A significant problem with AI creeping into all aspects of our daily lives is likely going to be a general atrophy of human cognitive ability as we loose the necessity of solving so many every-day kind of problems and issues – at least in a large part of society. It may be argued that not having to think about or solve any sort of basic problem will only free people up to devote their energy towards more complex ones, but except for a small segment of society that gets highly expensive and extensive training, that will probably remain just the usual bs intended to snooker the rubes. A better general pattern for increasing the odds of our extinction could hardly be thought up on purpose.
Interesting how science fiction has covered so much of this and I’m also amazed at how cavalierly I used to toss off those issues as never-in-my-lifetime back in my SiFi reading days.
Interesting that you raise these points and how sci fi has covered them years ago. I have been suggesting on reddit that the time-travelling show ‘Travelers’ is following Asimov’s ‘The End of Eternity’ in its broad plotting. One other contributor who is clearly also old enough to have gobbled up real books on the subject in their youth, said they’d have posted the same thing, had I not done so.
TV is currently obsessed with the idea of time travel to solve our current crises and although Travelers is novel in having a future AI “fixing the 21st century issues of climate change etc” in order that humanity does not die out, I (and this other commenter) raised the Asimovian hypothesis that humans must solve their own problems, else risk extinction by apathy as the “time-spanning quantum AI” solves (supposedly) all our problems.
The push for “personalized” AI education is already happening. Besides not being personalized this computer education is dumbed down. The hedge funds pushing it foresee ai replacing teachers in your childrens’ schools. Taxpayers will buy it because they will say it will save $$. Only the Gateses and Zuckerbergs kids will have real teachers and no tech in their schools as they educate the next generation of leaders. Scared Teacher
I find it curious that so many people forget the we already have lethal autonomous weapons in service, and they have been in use for over a century.

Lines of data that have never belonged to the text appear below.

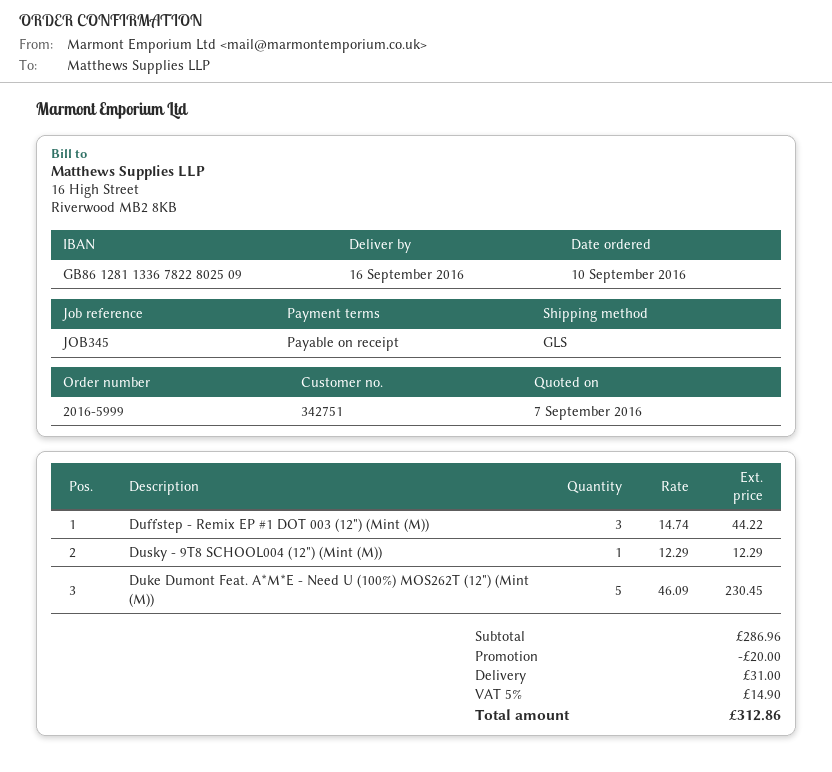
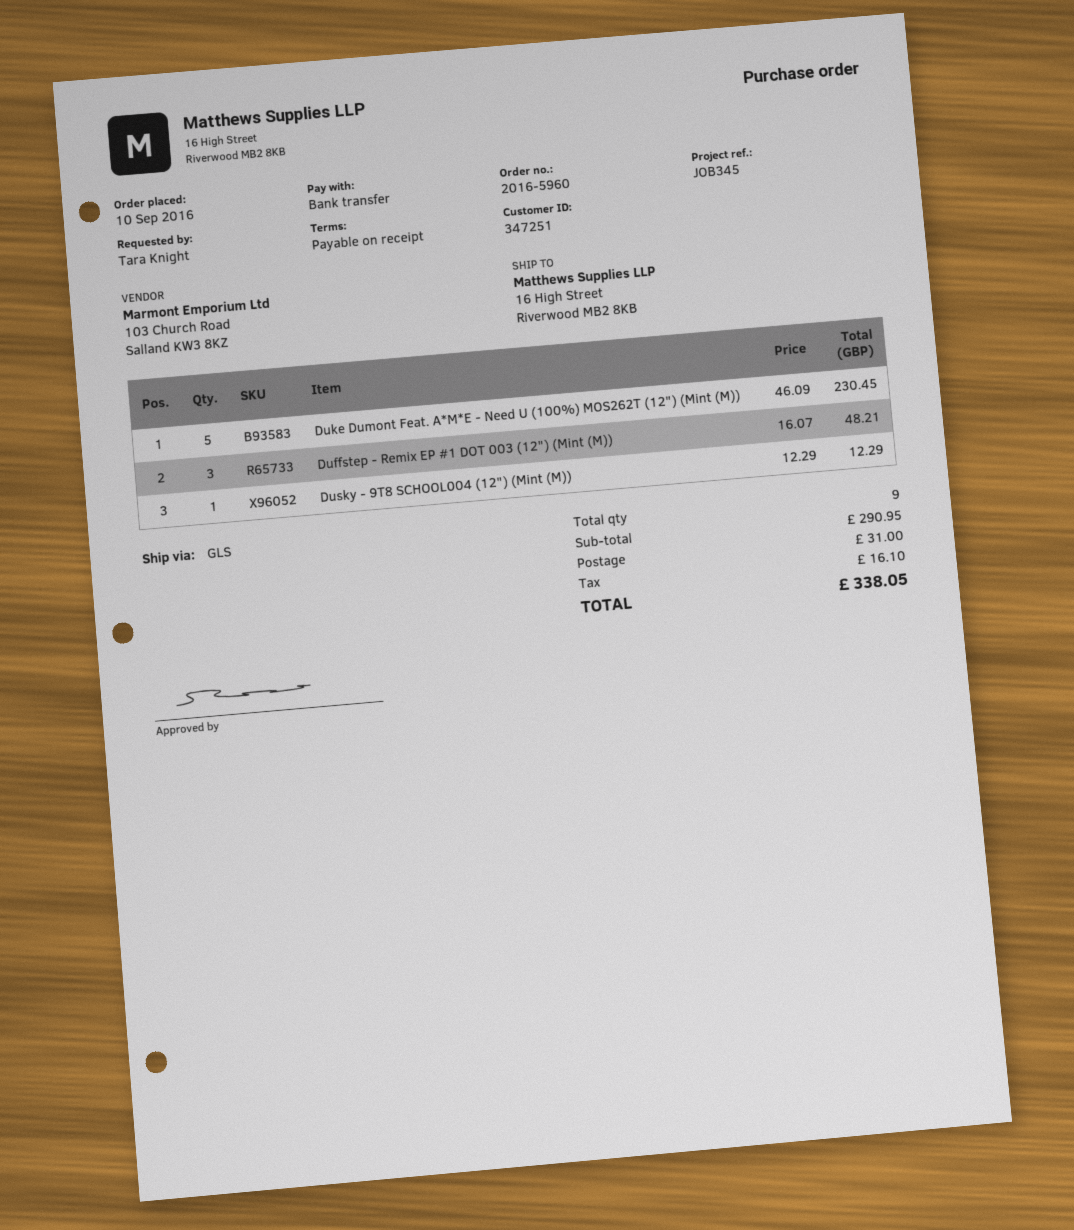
order number: 2016-5999 -> 2016-5960
customer number: 342751 -> 347251
Duffstep - Remix EP #1 DOT 003 (12") (Mint (M)): 3 x 14.74 = 44.22 -> 3 x 16.07 = 48.21
subtotal: 286.96 -> 290.95
discount: 20.00 -> none
tax: 14.90 -> 16.10
total: 312.86 -> 338.05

They are called land mines (OK also water mines).
They may mostly be simply looking, but hey, they autonomously input data and make a decision and take potentially lethal action. And many of these mines have been very sophisticated computers for decades..
And really the debate is therefore nothing new. The entire campaign against landmines is really the same thing.
Here’s a fun ‘ethics of autonomous killing machines’ point: landmines are commonly designed to maim, not kill, as this imposes a greater burden on the military and society of the injured person.
The ethical and moral spheres, in theory, are the domain of the church.
Perhaps funny but the church should be funding/leading the development of a Jiminy Cricket (JC) AI that would compete with the commercial and government funded AI’s for our attention.
Christian, Muslim, Buddhist, Hindu, Humanist, Scientific….. AI’s, let’s get them all online.
Note Alexia’s advice today: Kill Your Foster Parents
As I was musing above, we may not need to worry about GW after all.
Oops, (AI or GW) as J.K. Galbreith observed re. the difference between Communism and Capitalism (in Capitalism man exploits man), I had it the other way around.